Trazemos hoje para o leitor alguns comentários de um poeta português muito famoso mas pouco conhecido. Nascido em 1890, na Baixa Pombalina de Lisboa numa família de boa classe média, esse menino perdeu a mãe aos dois anos de idade. Quatro anos após seu nascimento, o pai entrega-o aos avós para dedicar-se a uma vida de incessantes viagens. Filho único, provavelmente foi criado com muito mimo pelos avós e uma ama, época em que começam a moldar-se as características de menino mimado de enfant gâté que nunca desaparecerão de sua vida. Estou falando de Mario de Sá-Carneiro. Aos 14 anos, ao conhecer Paris, ficou maravilhado, daí uma paixão exacerbada pela capital francesa que significará para ele a oposição ao provincianismo português.
Desde 1902, começa a escrever poesias e pequenos monólogos para o teatro, chegando a ter uma experiência como ator. Era a arte que entrara avassaladora em sua vida de jovem solitário, tímido, inseguro que se desgostara com a própria aparência em que se transformara.

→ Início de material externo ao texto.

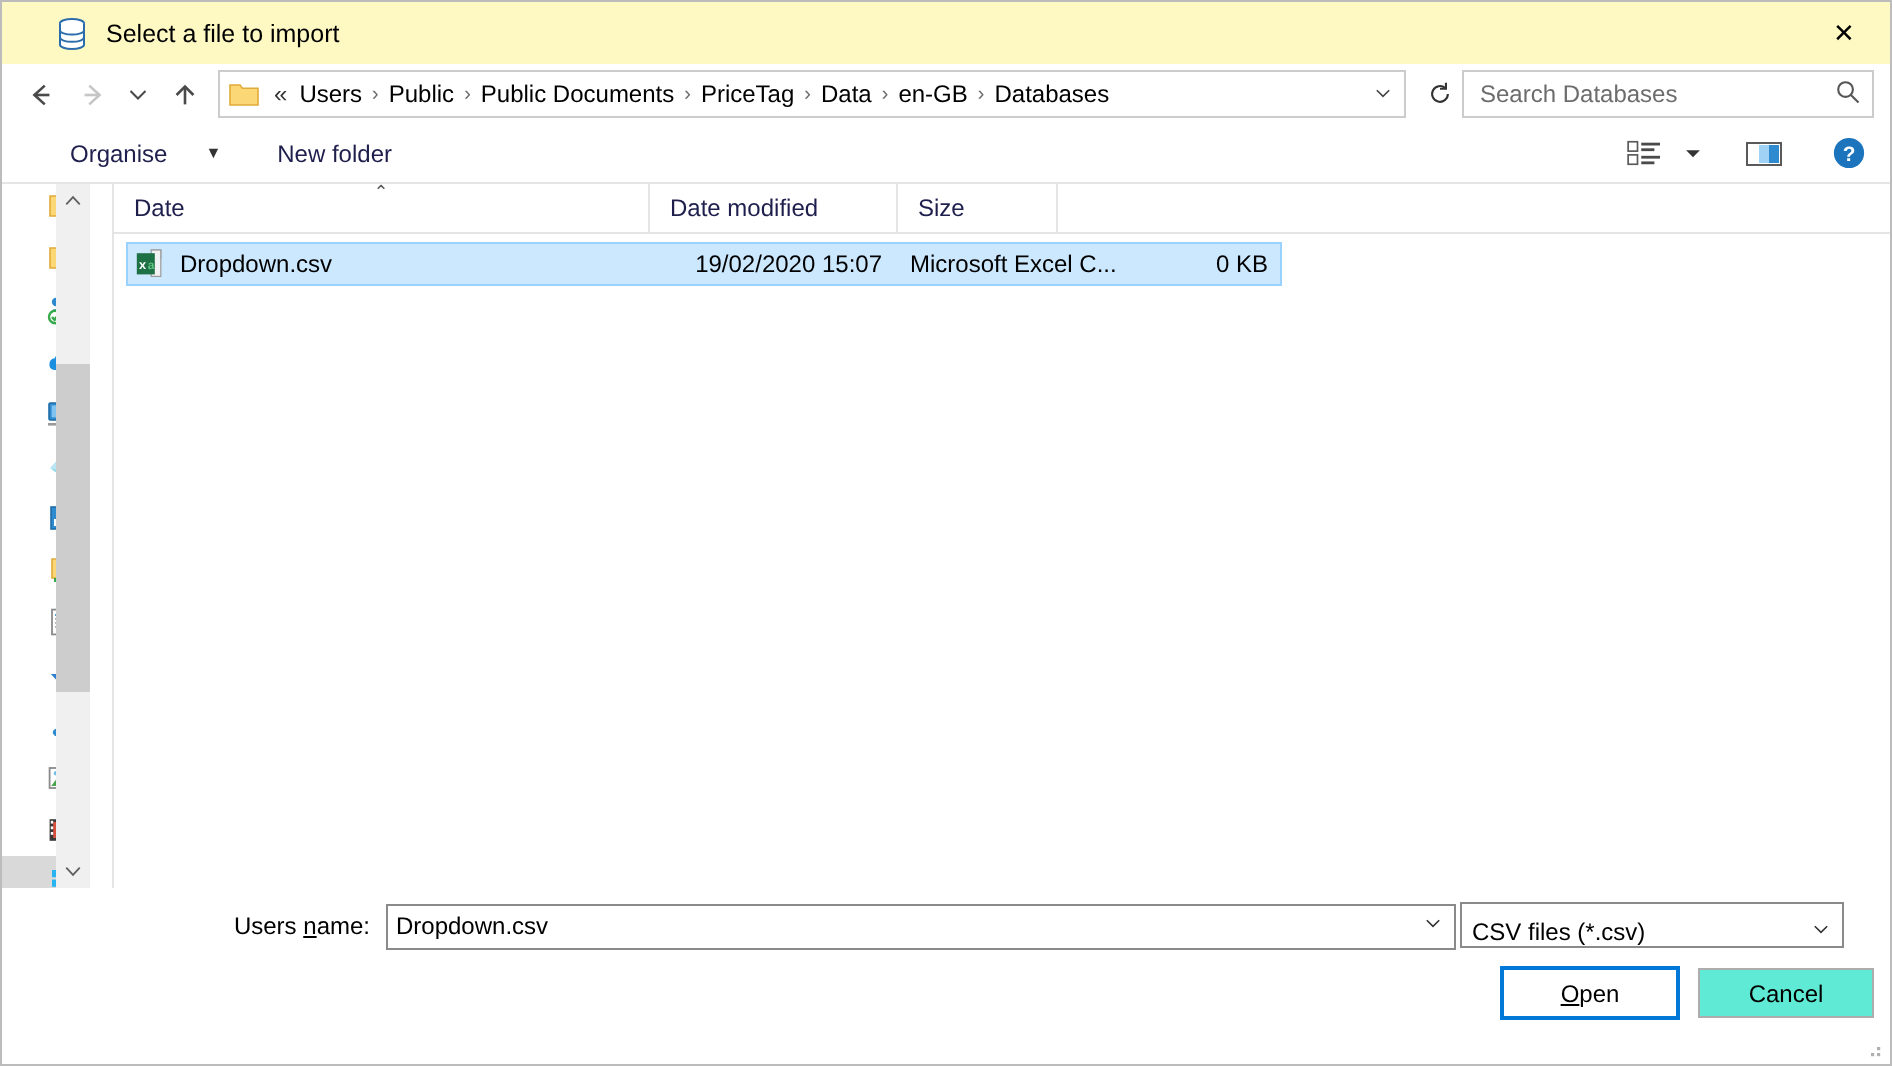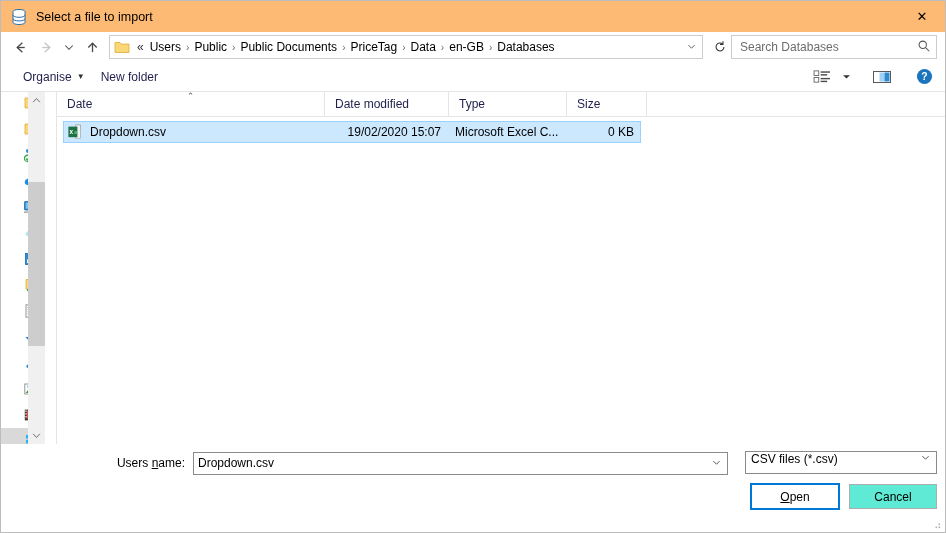"Select a file to import" .titlebar { background: #fdba74 -> #fef9c3; padding-left: 9px -> 26px }
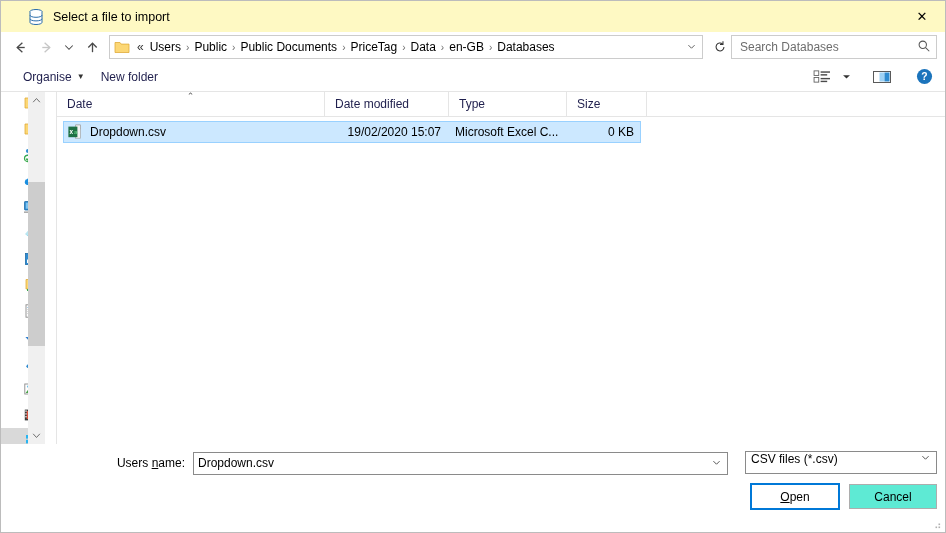"Organise" .tb-item { gap: 5px -> 19px; margin-left: none -> 12px }
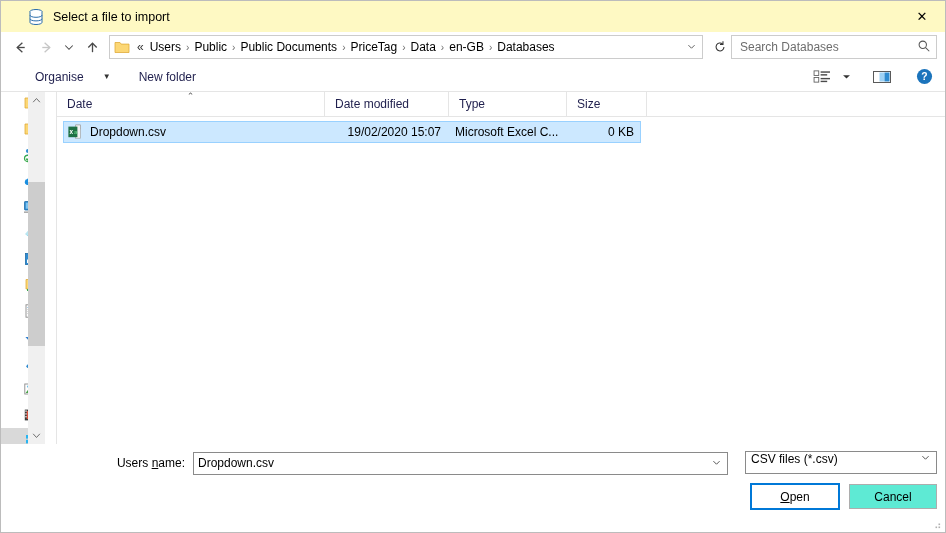"Type" span.col { html: <span> <span>Type</span> </span> -> none }
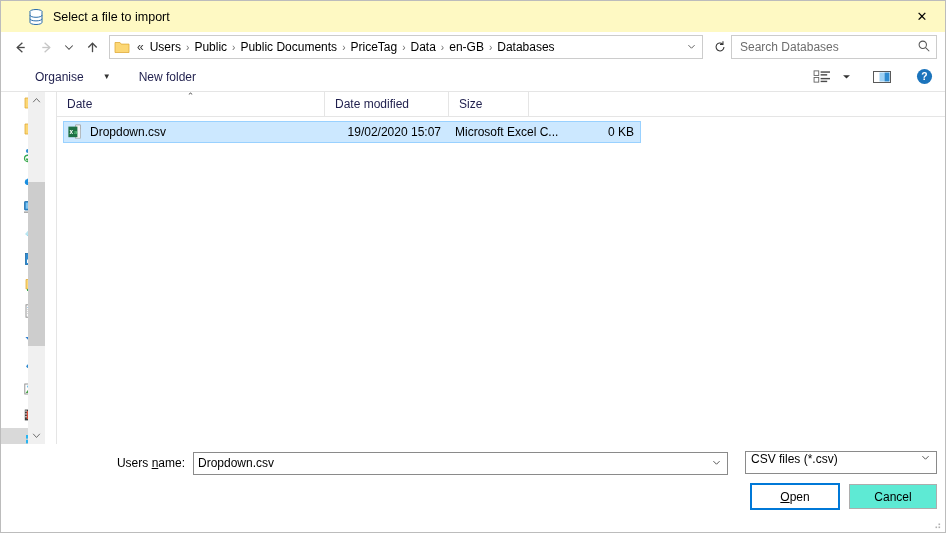"CSV files (*.csv)" .filter-combo { align-items: flex-start -> flex-end; right: 8px -> 23px }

Na noite de 26 de abril de 1916, os empregados de um hotel de preços módicos em Paris foram chamados às pressas para depararem-se com uma cena dantesca a desenrolar-se em um dos quartos. Um português gorducho, um de seus hóspedes permanentes, com 26 anos de idade, encontrava-se em seus últimos estertores de uma terrível agonia, vestido de smoking, após haver ingerido cinco doses de estricnina. Assim terminava, perdida em meio à voragem da Primeira Guerra Mundial a vida de um dos maiores poetas e ficcionistas portugueses do século XX, Mario de Sá-Carneiro, num ato tão bombástico que coincidia com sua estranha personalidade.
Talvez o fato mais importante de sua biografia foi ter conhecido Fernando Pessoa. Começa aí uma amizade perfeita, um desses raros casos de afinidade eletiva que seria desfeita por seu suicídio. Nos momentos de completa carência financeira, chega a ser sustentado pela amante, verdadeira glória para um homem sem autoestima que sempre fora.
"Eu queria ser mulher para ter muitos amantes
E enganá-los a todos — mesmo ao predileto —
Como eu gostava de enganar o meu amante loiro, o mais esbelto
Com um rapaz gordo e feio, de modos extravagantes..."
Não há como não reconhecer o autoretrato do autor nesse verso reproduzido acima. Quanto ao poeta enterrado três dias após o suicídio, conseguiu ficar para sempre na sua idolatrada Paris, tendo seus ossos, mais tarde, atirados ao depósito comum por ninguém os reclamar. Assim se cumpria a profecia que fizera no poema que dava título ao seu primeiro livro:
"E sinto que a minha morte —
Minha dispersão total —
Existe lá longe, ao norte,
Numa grande capital."
Como um aperitivo aos leitores, deixaremos aqui uns poucos versos do poeta. Quem sabe eles atrairão alguém que queira conhecer mais a fundo Mario de Sá-Carneiro:
"Quando eu morrer batam em latas,
Rompam aos saltos e aos pinotes —
Façam estalar no ar chicotes,
Chamem palhaços e acrobatas.
Que o meu caixão vá sobre um burro
Ajaezado à andaluza:
A um morto nada se recusa,
E eu quero por força ir de burro..."
Como se pode deduzir, sua produção é fortemente marcada pelo sentimento de inadequação em relação ao mundo, a incessante busca pelo verdadeiro "eu" e os pensamentos suicidas. Atuou também como autor de teatro, contista e tradutor.